Females with a de novo
CLCN4
variant. The phenotype in these five females was very similar to that reported in affected males. Intellectual disability ranged from borderline to severe. Epilepsy, which was present in two, was resistant to drug therapy in one [Palmer et al 2018].
Females with an inherited CLCN4 variant. Most females (22/25), identified as being heterozygous for a CLCN4 variant after identification of a more severely affected proband, had normal cognitive function or only mild specific learning difficulties. However, three of 25 heterozygous females had intellectual disability (1 mild and 2 severe). One of these females also had treatment-resistant epilepsy consistent with a developmental and epileptic encephalopathy [Palmer et al 2018, Xu et al 2021]. Four of the 25 had mental health diagnoses: obsessive compulsive disorder, anxiety, depression, and bipolar affective disorder [Palmer et al 2018].

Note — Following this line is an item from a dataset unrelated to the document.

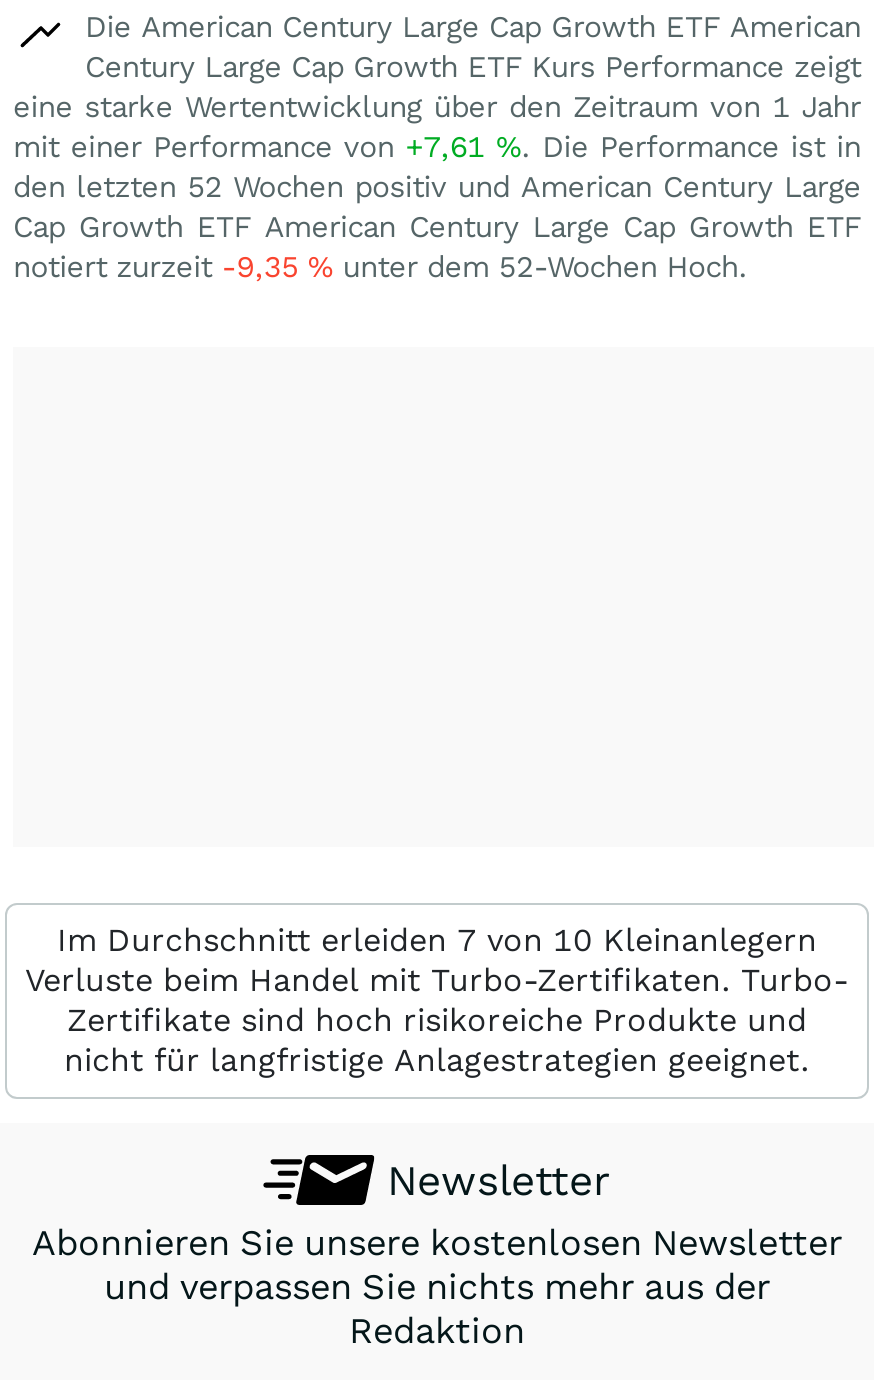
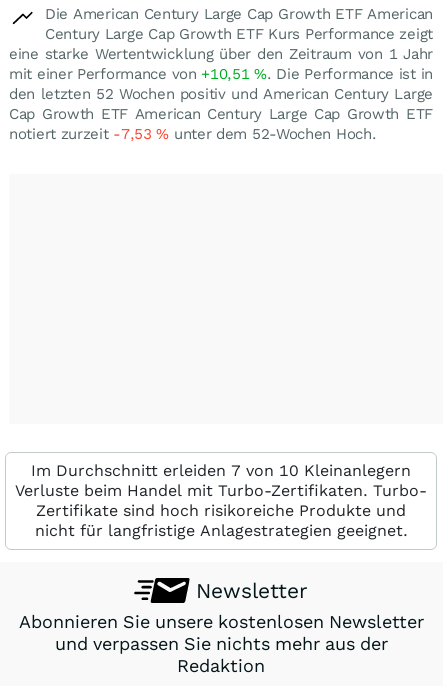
- mit einer Performance von +7,61%. Die Performance ist in
+ mit einer Performance von +10,51%. Die Performance ist in

- notiert zurzeit -9,35% unter dem 52-Wochen Hoch.
+ notiert zurzeit -7,53% unter dem 52-Wochen Hoch.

Thus, although a de novo pathogenic variant was associated with a greater likelihood of clinical manifestations, it is nonetheless possible for a female with a variant inherited from an asymptomatic or very mildly affected mother to have a severe neurodevelopmental phenotype [Palmer et al 2018, Xu et al 2021].
To date, X-chromosome inactivation studies have not been helpful in distinguishing between female heterozygotes who are asymptomatic and those who are symptomatic [Palmer et al 2018].